[What this task involves]
Produce an exact transcription of the data, with the images left out.

[Exercise inputs]
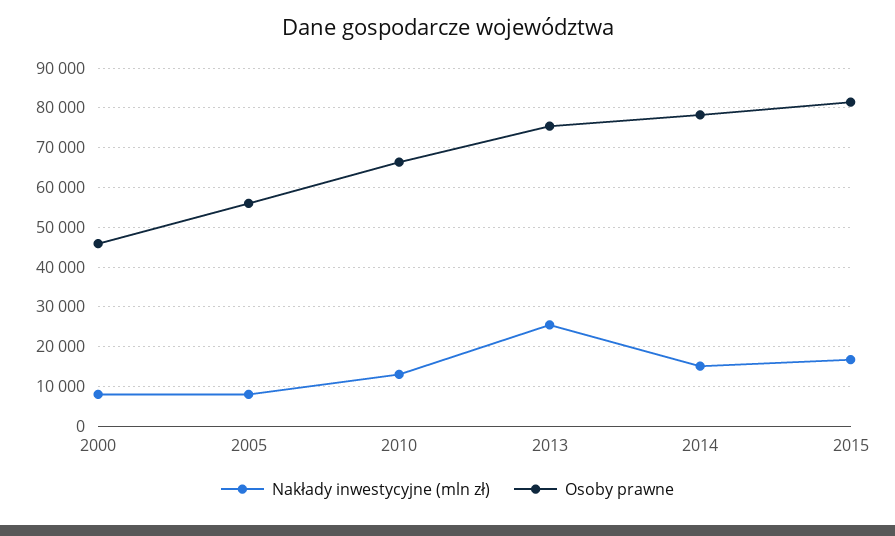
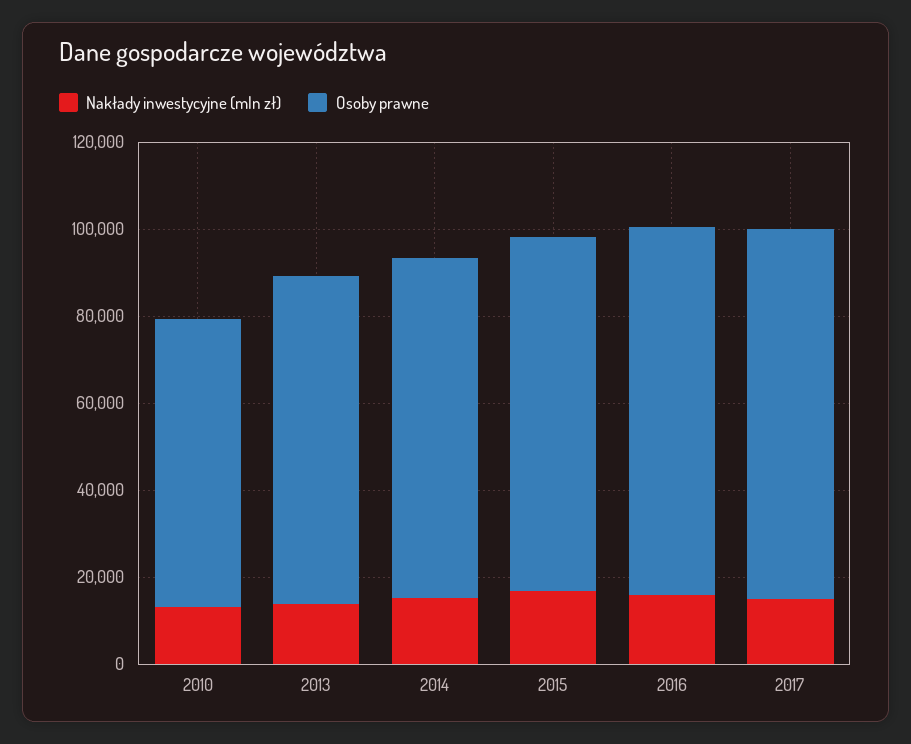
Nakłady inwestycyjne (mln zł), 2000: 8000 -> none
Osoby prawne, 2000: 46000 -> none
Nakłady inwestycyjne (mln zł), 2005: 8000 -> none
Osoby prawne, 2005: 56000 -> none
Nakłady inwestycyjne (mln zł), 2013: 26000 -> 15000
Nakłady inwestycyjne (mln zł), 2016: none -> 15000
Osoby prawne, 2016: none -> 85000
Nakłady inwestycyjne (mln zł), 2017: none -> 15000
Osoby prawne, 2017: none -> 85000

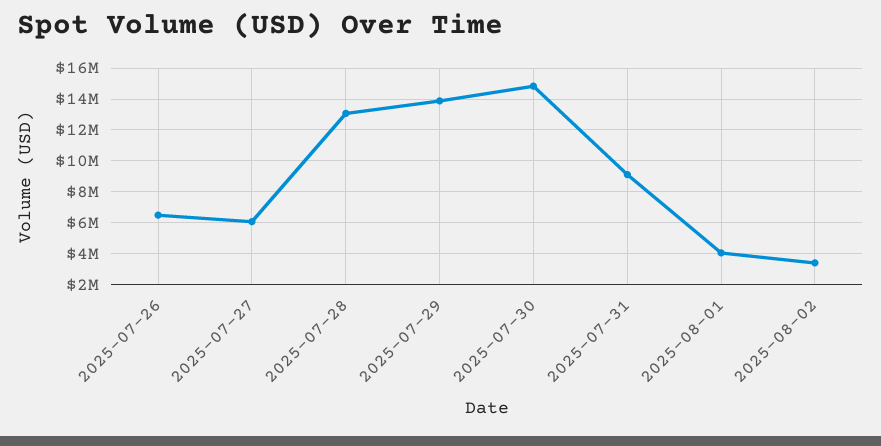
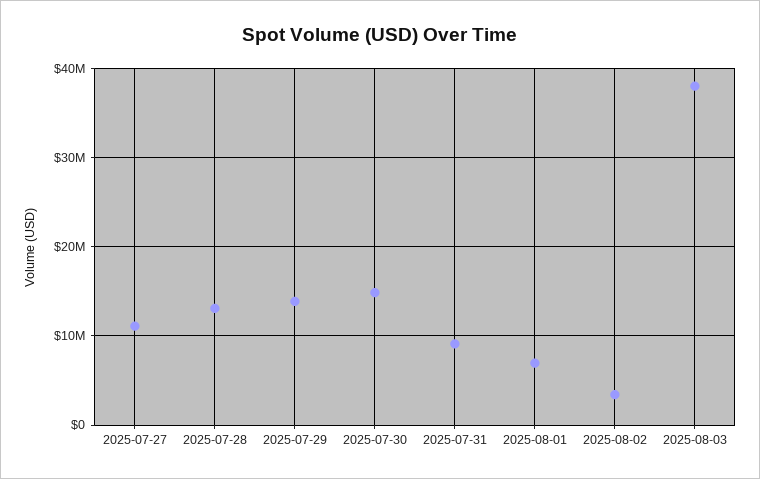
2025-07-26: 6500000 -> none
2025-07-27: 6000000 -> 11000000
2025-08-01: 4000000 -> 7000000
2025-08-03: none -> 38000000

[Answer section]
Nakłady inwestycyjne (mln zł), 2000: 8000 -> none
Osoby prawne, 2000: 46000 -> none
Nakłady inwestycyjne (mln zł), 2005: 8000 -> none
Osoby prawne, 2005: 56000 -> none
Nakłady inwestycyjne (mln zł), 2013: 26000 -> 15000
Nakłady inwestycyjne (mln zł), 2016: none -> 15000
Osoby prawne, 2016: none -> 85000
Nakłady inwestycyjne (mln zł), 2017: none -> 15000
Osoby prawne, 2017: none -> 85000

2025-07-26: 6500000 -> none
2025-07-27: 6000000 -> 11000000
2025-08-01: 4000000 -> 7000000
2025-08-03: none -> 38000000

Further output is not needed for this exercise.